Fall is here, which is great because it’s my favorite season.  Pears are starting to be seen in the markets and I’m formulating my next round of flavors for The Shrubbery.  I’m envisioning Pears with Vanilla and Proseco vinegar, Pears with Sherry vinegar, and Cranberry with Port wine vinegar and mulling spices (it’ll taste just like Christmas).

We’re in talks with a few new bars to be on their menus and I’ll make sure you know where to find us.  But today I wanted to talk about non-drink/non-alcoholic ways to use shrubs.

If you’re like me, you’re a busy person and dinner is something you have to throw together in 30 or so minutes but you still want it to taste like something that took much longer.  Shrubs are perfect for this, since they make stunning pan sauces.  Try this:

Duck with Spiced Plum Sauce Feeds 4

2 duck breasts, total weight about 1.5-2 pounds
salt
pepper
1/2 cup Cabernet Sauvignon wine, or other rich red wine
1/2 cup Spiced Plum Shrub

If you’ve never cooked duck before, take a deep breath and relax.  It’s actually really easy.
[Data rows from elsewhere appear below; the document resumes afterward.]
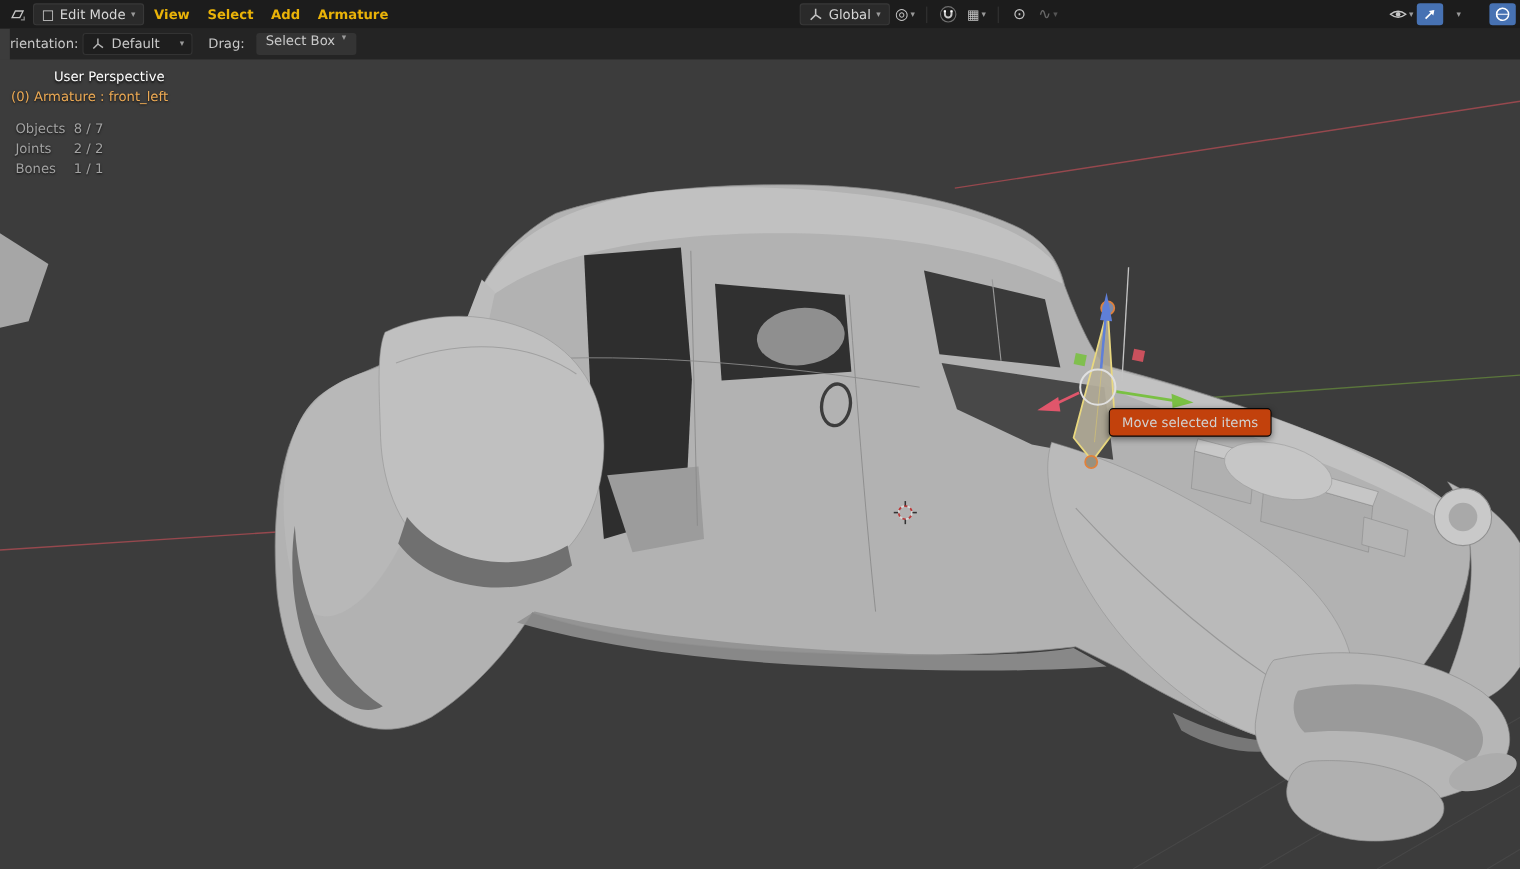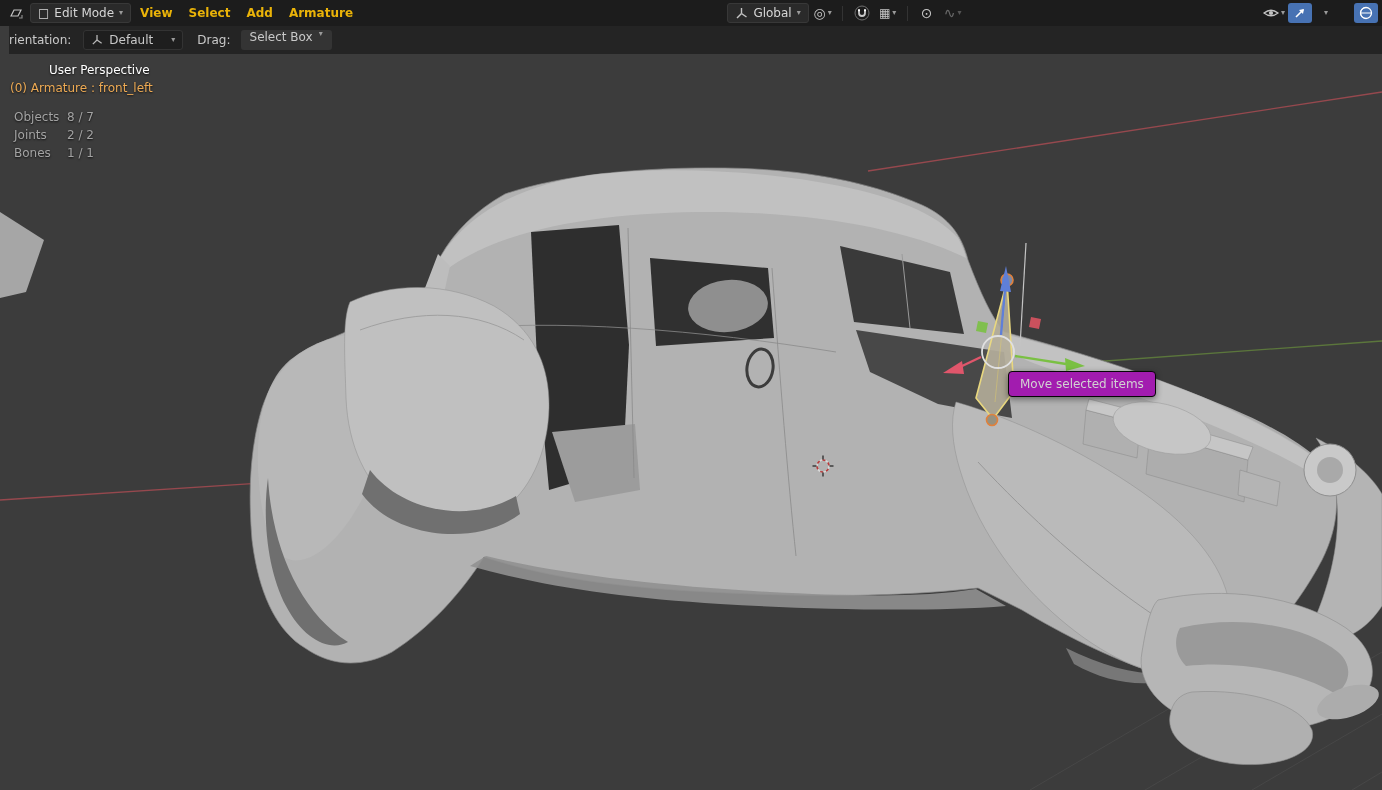"Default" div.field-dd { margin-left: 12px -> 4px }
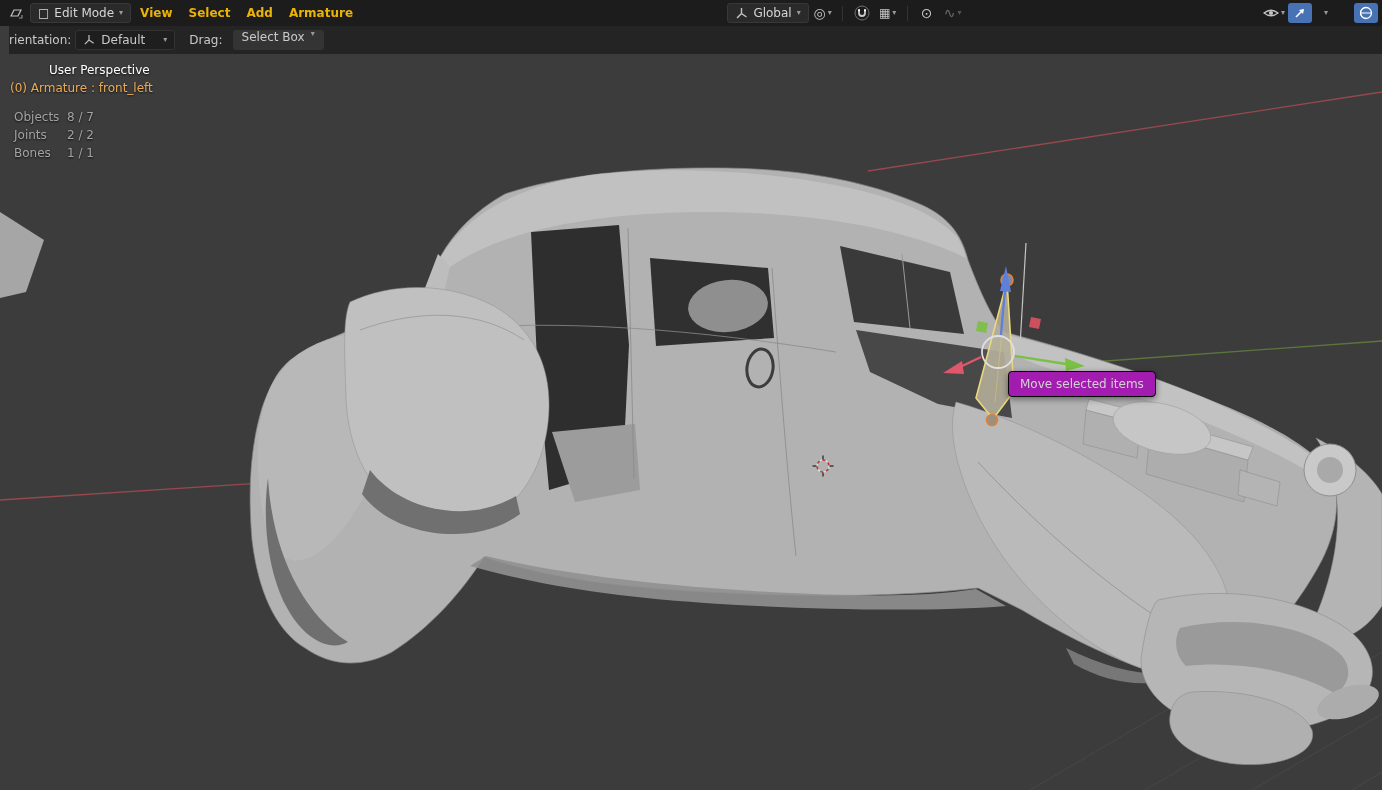"Move selected items" .tooltip { background: #a21caf -> #c2410c }
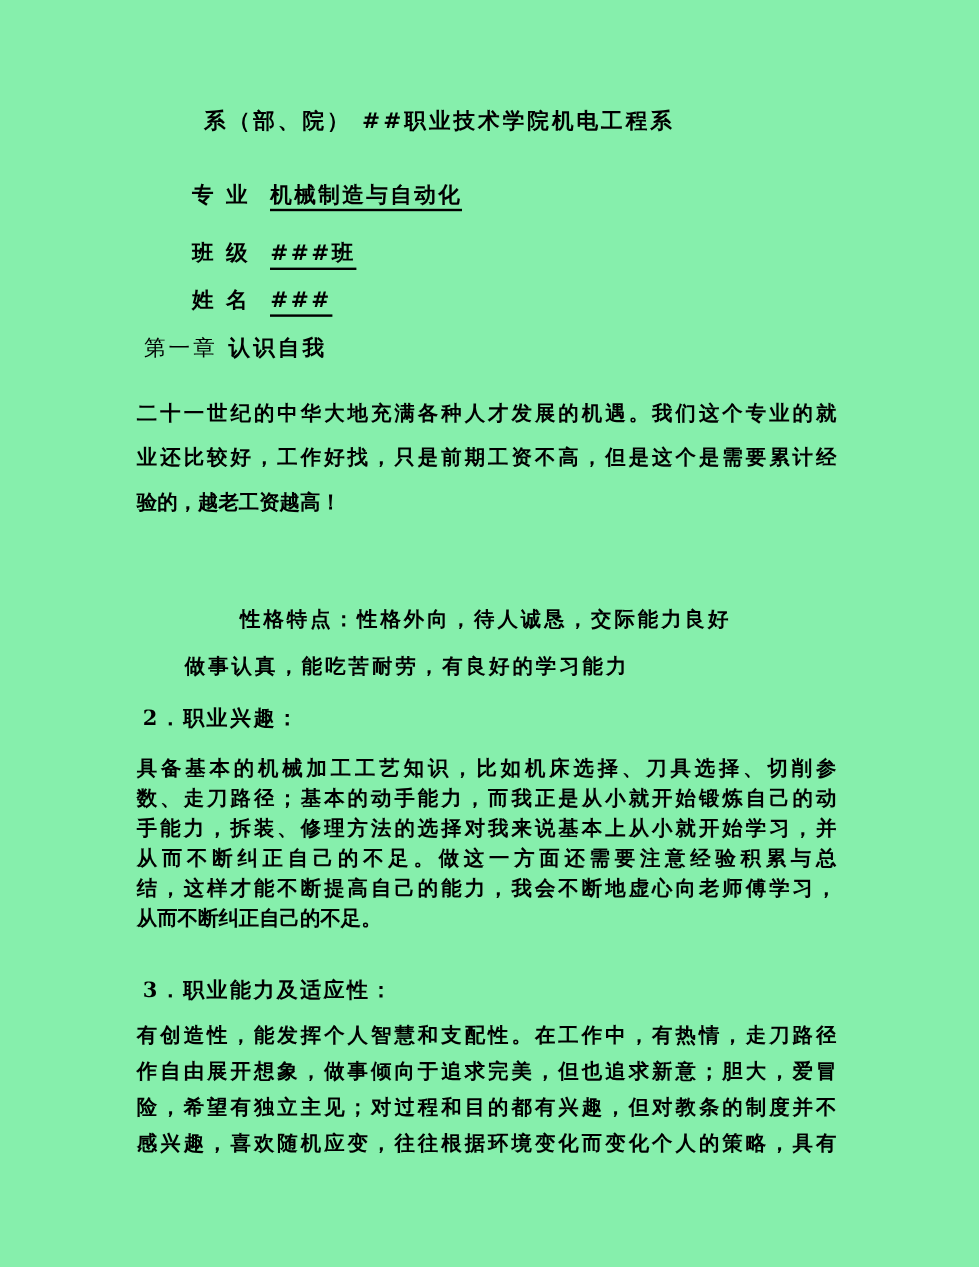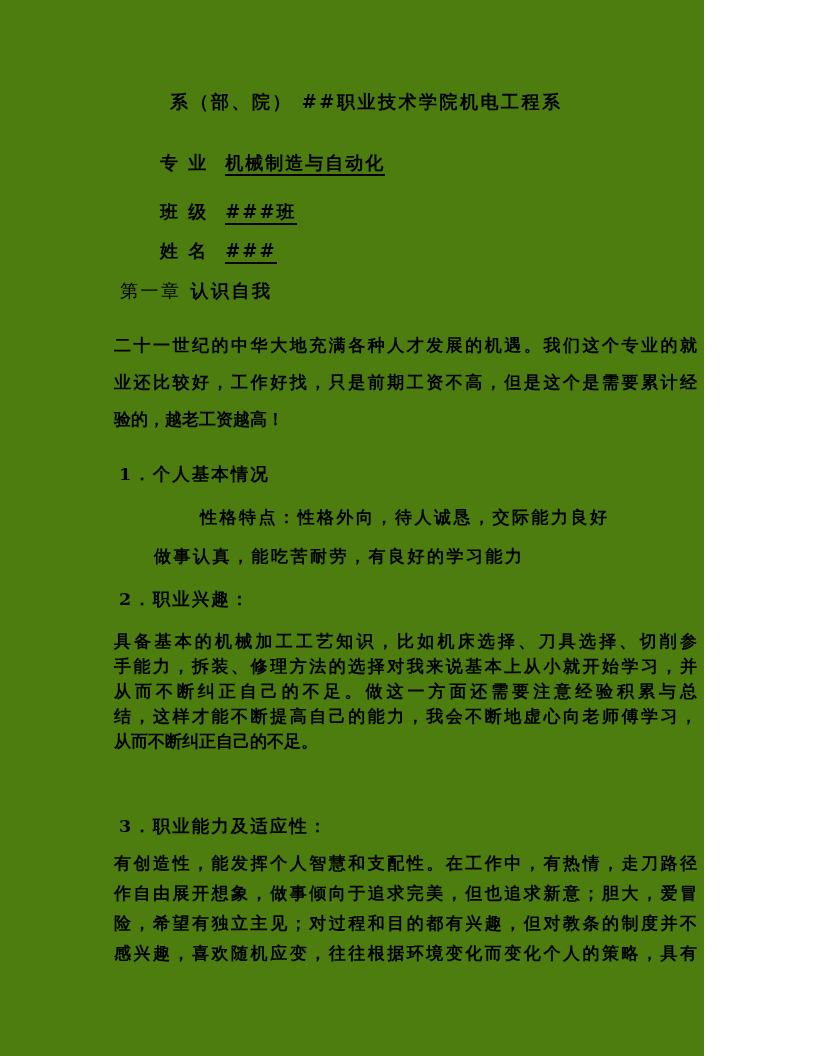"系（部、院） ##职业技术学院机电工程系" .page { background: #4d7c0f -> #86efac; width: 704px -> 816px }
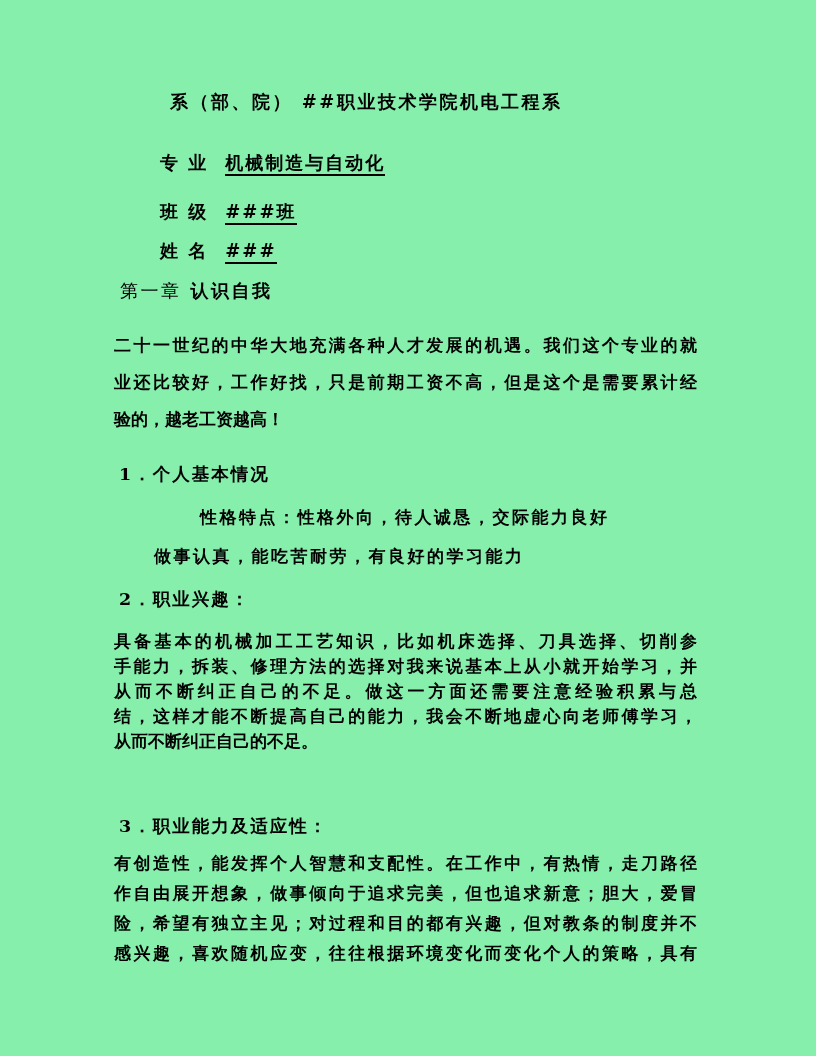"1．个人基本情况" div.abs { html: <div>1．个人基本情况</div> -> none }
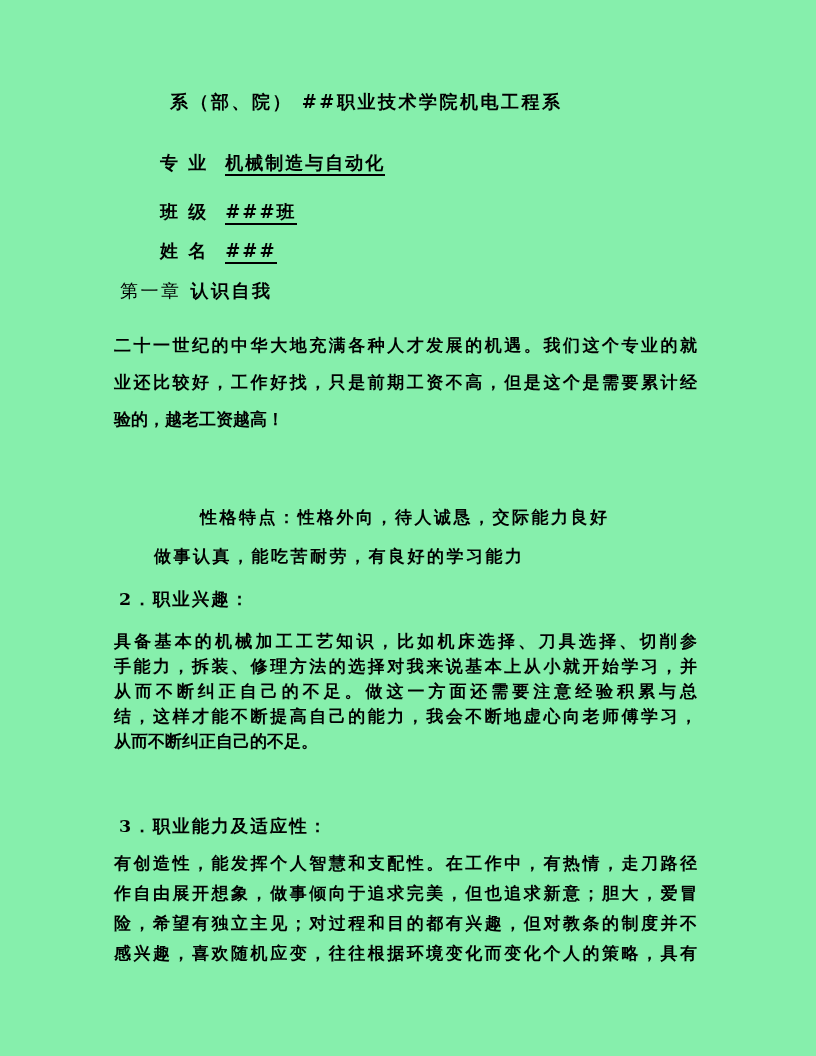"数、走刀路径；基本的动手能力，而我正是从小就开始锻炼自己的动" div.jline { html: none -> <div>数、走刀路径；基本的动手能力，而我正是从小就开始锻炼自己的动</div> }
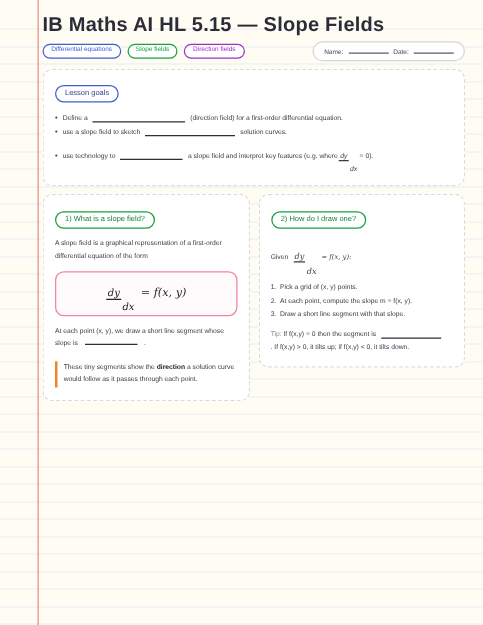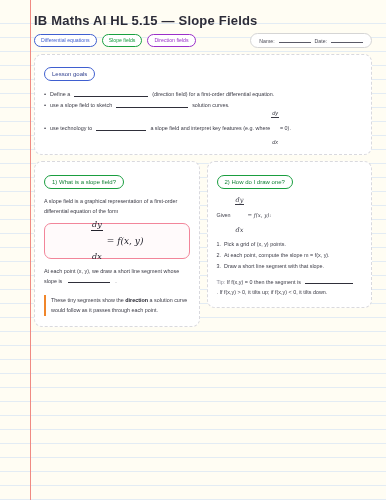"IB Maths AI HL 5.15" .title { font-size: 13px -> 16px }
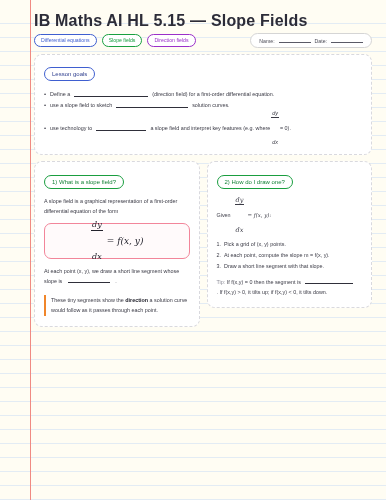"dy" .frac { flex-direction: column -> row }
About 10-15 minutes before you want to cook, take a sharp knife and cut the skin into a cross hatch pattern.  Don’t cut all the way through the fat layer into the meat.  Then put the duck breasts on a plate and generously salt both sides.  Let it hang out 10 or so minutes.

Heat your oven to 400 degrees.

Heat a heavy bottom pan to medium and add the duck breasts skin side down.  You want to start rendering out the fat so the skin gets nice and crispy.  After about 5 or 6 minutes the skin will be a lovely shade of golden brown.  Go ahead and flip the breasts over and put the whole thing into the oven for another 8-10 minutes.  The breasts will be medium, which is (IMO) the best way to cook them.

Take the breasts out of the pan and set aside to rest.  This lets the juices settle back into the meat so they don’t all run out when you cut it for serving.  Drain off most of the fat from the pan (if you quarter and boil a few Yukon gold potatoes you can slice them and fry them in the fat for a side dish) but leave all the brown bits.  

Put the pan back over medium heat and add the wine to deglaze the pan, making sure to scrape up any brown bits on the bottom.  Once the wine is starting to reduce, add the shrub and keep cooking until it’s nice and syrupy and reduced by at least 1/3.

Slice the duck across the grain into thickish slices.  Put 1/4 of the slices on a plate and pour some sauce on top.  Add any sides, like steamed veggies or potatoes fried in duck fat, and you have dinner.  Feel fancy!